At the New York Times, Professor Robert Gordon weighs in on the president’s ability — or lack thereof — to stimulate economic growth. Professor Gordon explains that many voters expect Clinton and Trump to offer economic solutions to low growth rates, but although “bold presidential policies” can address some economic problems, “there are limits, and other problems may lie beyond the realm of feasible solutions.” As the unemployment rate draws “close to its minimum feasible,” for example, “further economic growth will be limited by a shortage of skilled workers.” As a result, any economic growth will likely depend on an increase in labor productivity — but labor productivity has also decreased, due in large part to technological advances. That said, Professor Gordon does note that policy changes like raising taxes on the “superrich” and abolishing tax loopholes and deductions that primarily benefit higher-income taxpayers would help address rising inequality and waning tax revenue. He also suggests following nations like Canada, Australia, and the Nordic countries, where “insecurity is less acute because government institutions are more robust.”
According to the Wall Street Journal, car makers are investing billions in Spain’s auto industry. The reason? Production costs are low. In 2012, the conservative Popular Party came to power and enacted new laws that “made it easier for employers to lay off longtime employees and weakened collective bargaining agreements.” However, that may change: the country is currently experiencing “political deadlock” that could prevent the Popular Party from forming a government.
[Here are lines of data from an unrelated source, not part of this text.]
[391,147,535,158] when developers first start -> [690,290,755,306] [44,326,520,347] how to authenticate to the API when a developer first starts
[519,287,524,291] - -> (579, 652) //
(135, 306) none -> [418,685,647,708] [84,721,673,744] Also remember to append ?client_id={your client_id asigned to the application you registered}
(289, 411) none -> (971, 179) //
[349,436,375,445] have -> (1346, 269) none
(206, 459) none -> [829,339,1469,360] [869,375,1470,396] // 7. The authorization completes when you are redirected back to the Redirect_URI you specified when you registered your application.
Meanwhile, the two biggest opposition forces, the Socialists and a left-wing alliance called Unidos Podemos, have campaigned on overturning the 2012 labor laws.
As the labor market arguably improves, less educated workers are facing better prospects. USA Today reports that employers are increasingly hiring workers without a four-year degree, and after being “pleased with the results,” have modified how they evaluate applicants. The numbers seem to support that claim: in July, the unemployment rate for high school dropouts fell from 7.5% to 6.3% (it was 8.2% a year ago). The rate for workers with a Bachelor’s degree or higher, however, has remained steady at 2.5%.